Se questi nuovi lavoratori non debbono essere aggiuntivi rispetto all’occupazione esistente, come recita il testo della legge di stabilità, non c’è il rischio che diventino occupazione sostitutiva a scapito degli attuali lavoratori?

Se il governo, oltre all’allargamento delle tutele a chi attualmente non ne fruisce, intende preservare gli interventi di carattere sociale, come mai si taglia il Fondo per la non autosufficienza e quello destinato ai lavori usuranti?

Si tratta di interrogativi di non poco conto che non sono indifferenti rispetto alla identità che vogliamo dare alla manovra.

Sul Jobs Act siamo ancora fermi alla idea di Renzi di non cambiare il testo votato dal senato con la fiducia? Se così fosse sarebbe molto grave perché si priverebbe la camera dei deputati di una qualsiasi possibilità di discussione e di correzione dei testi.n primo luogo, un problema di democrazia oltre che di contenuti. Per questo noi chiediamo con forza al governo di trovare un ragionevole compromesso che acquisisca i passi avanti compiuti con l’ordine del giorno della Direzione nazionale del Partito democratico.

Uno in particolare riguarda l’articolo 18 dello Statuto dei lavoratori: per noi è irrinunciabile il fatto che si mantenga l’attuale tutela per i licenziamenti discriminatori e per quelli disciplinari. Ci sono poi altri punti che sono stati sollevati nel corso delle audizioni: si pensi, ad esempio, alla impossibilità di utilizzare la cassa integrazione di fronte alla cessazione dell’attività di una impresa.

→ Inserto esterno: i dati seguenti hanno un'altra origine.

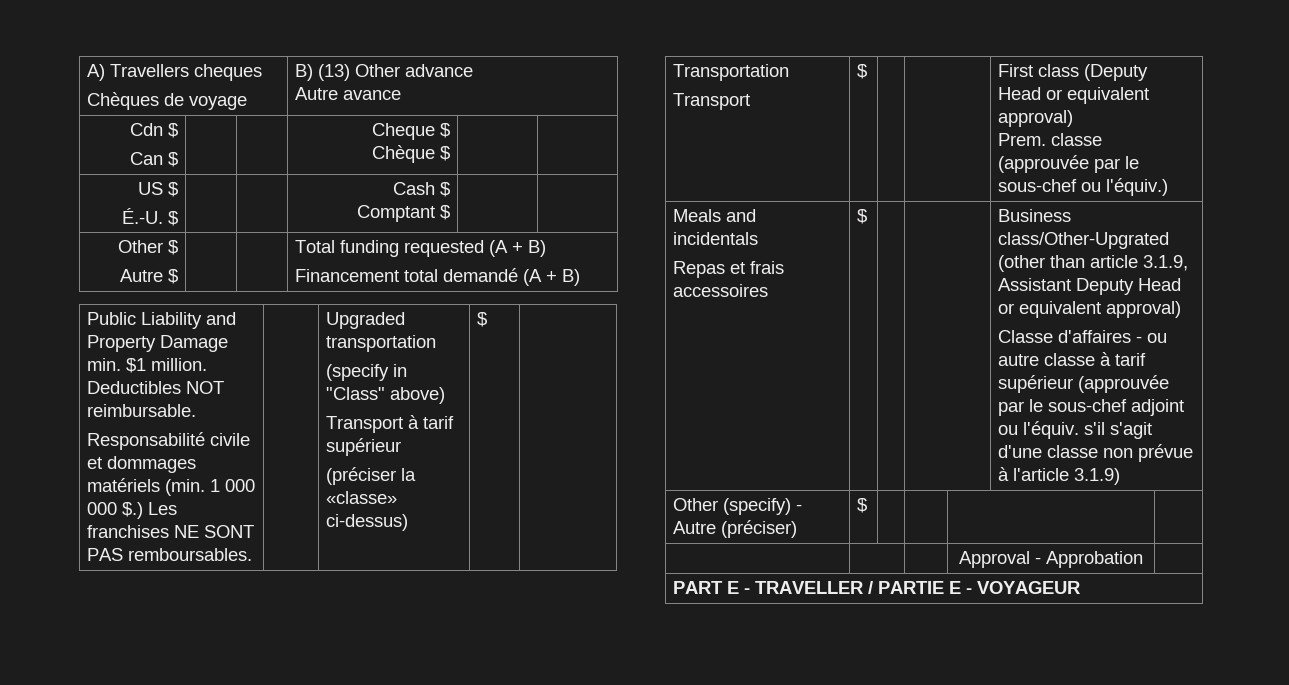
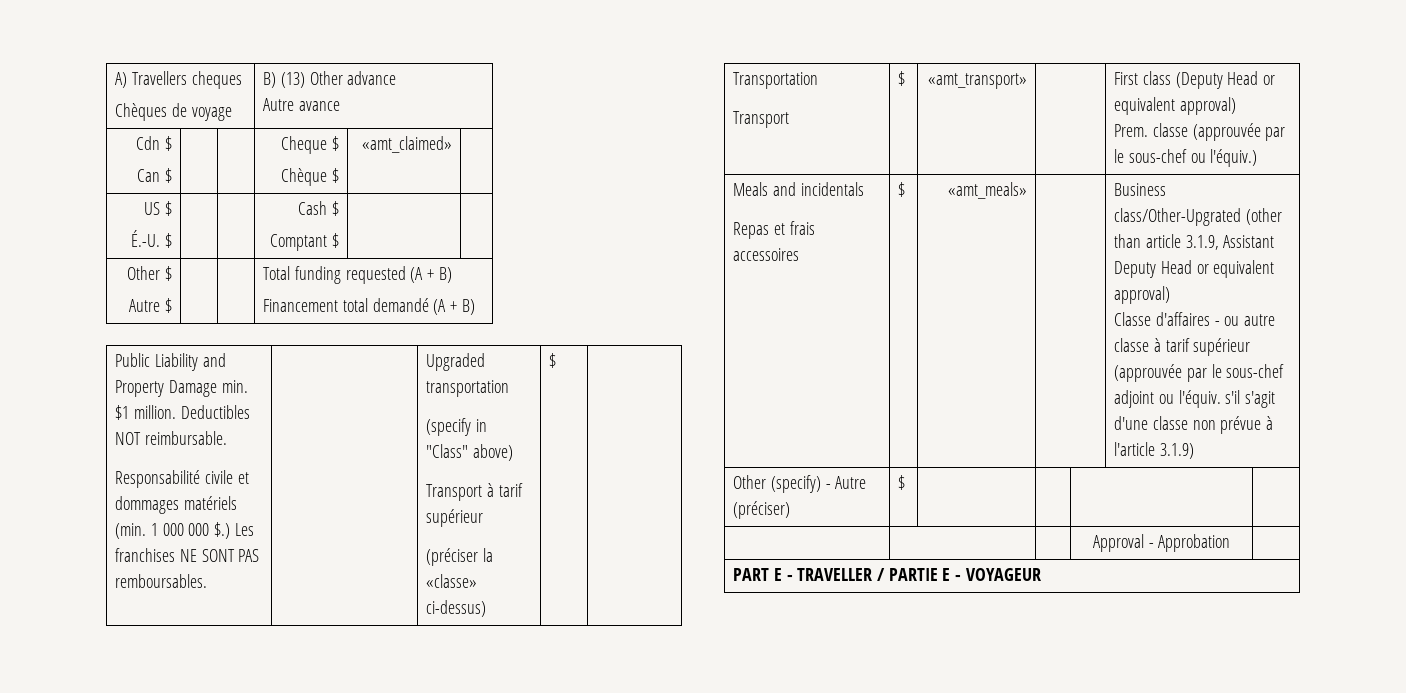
  Cdn $
  Can $ | | | Cheque $
- Chèque $ | |
+ Chèque $ | «amt_claimed» |
  Transportation
- Transport | $ | | | First class (Deputy Head or equivalent approval)
+ Transport | $ | «amt_transport» | | First class (Deputy Head or equivalent approval)
+ «amt_meals»

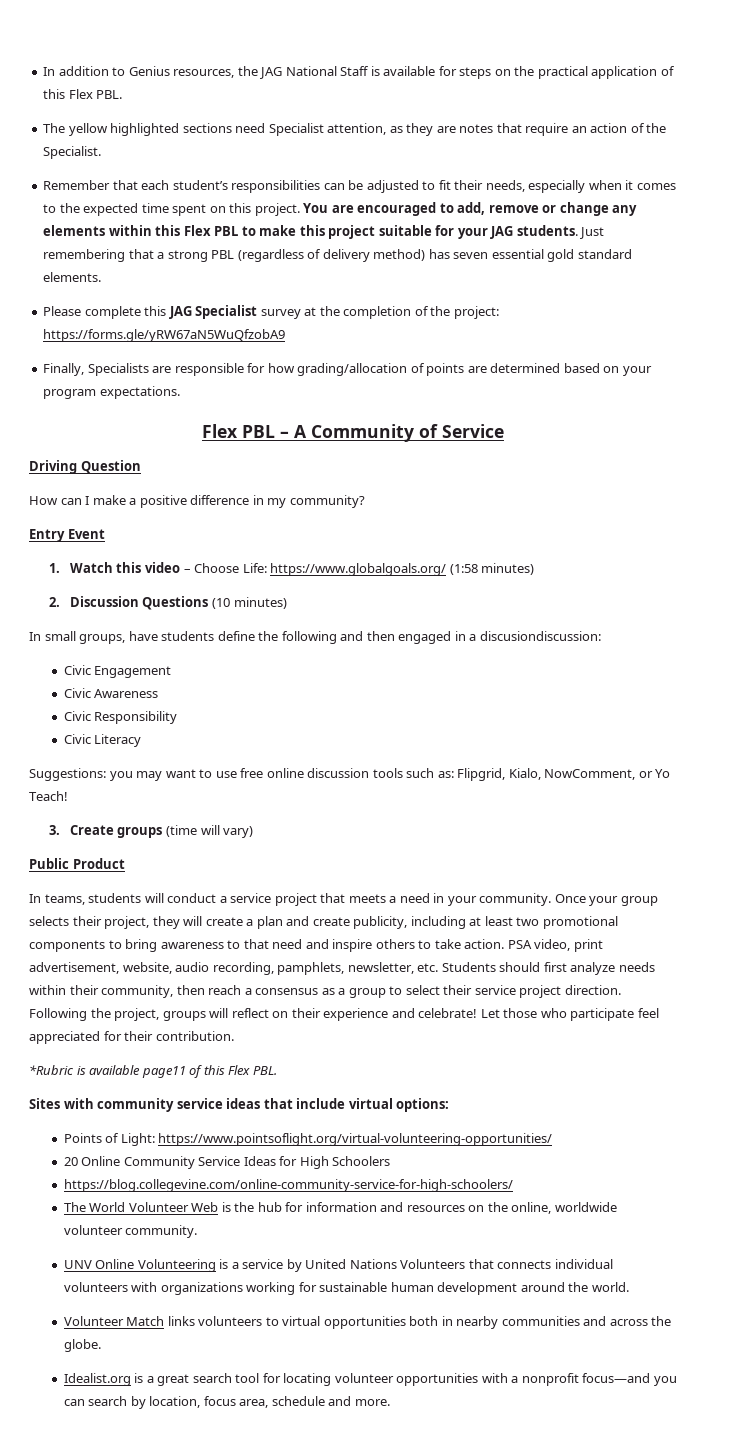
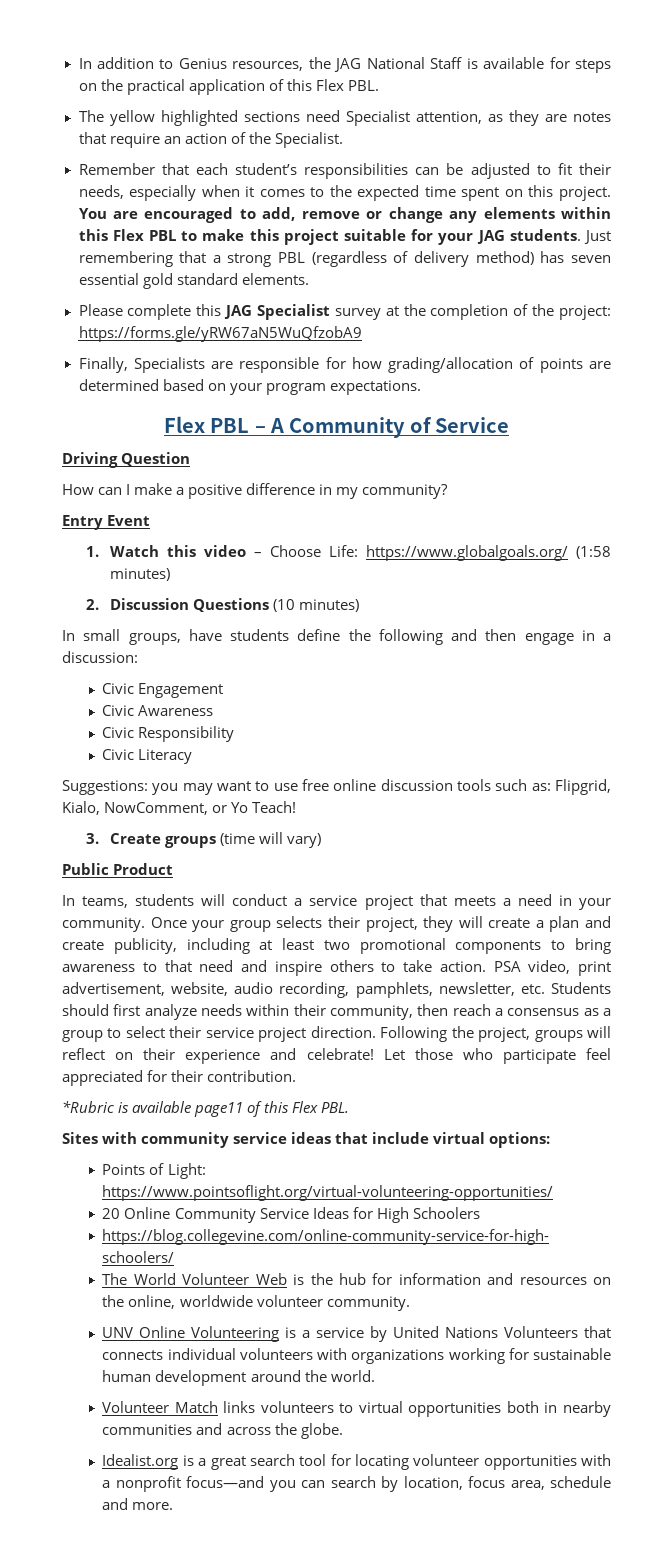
- In small groups, have students define the following and then engaged in a discusiondiscussion:
+ In small groups, have students define the following and then engage in a discussion:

Quello che noi chiediamo è di considerare quei casi nei quali può esistere una possibilità documentata di continuazione della attività da parte di una nuova azienda subentrante. Si tratterebbe, in sostanza, di prevedere un periodo-ponte per governare la transizione salvando posti di lavoro. Così come esistono numerosi problemi relativi alla conciliazione dei tempi di vita e di lavoro ed alla particolare condizione dei lavoratori autonomi.

Per le Partite Iva autentiche intendiamo, anche quest’anno, richiedere il blocco dell’aumento dei contributi previdenziali all’attuale 27 per cento.

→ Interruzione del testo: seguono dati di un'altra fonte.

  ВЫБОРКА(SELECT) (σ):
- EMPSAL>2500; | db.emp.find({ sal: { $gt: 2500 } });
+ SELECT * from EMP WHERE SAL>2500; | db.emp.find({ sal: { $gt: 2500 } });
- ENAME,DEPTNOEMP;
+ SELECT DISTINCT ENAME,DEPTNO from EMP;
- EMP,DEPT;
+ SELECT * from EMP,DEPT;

Come si vede si tratta di una situazione molto complessa: dopo la manifestazione di piazza San Giovanni, la Leopolda; le ingiustificate cariche della Polizia ai manifestanti della Thyssen Krupp, lo sciopero dei lavoratori di Meridiana e dei minatori del Sulcis, le cose non sono più come prima. La tensione sociale sta salendo pericolosamente e molti nodi occupazionali verranno al pettine. In questa situazione sarebbe preferibile abbandonare la strada dello scontro e che il governo aprisse quella del dialogo e del confronto con le parti sociali e con il parlamento.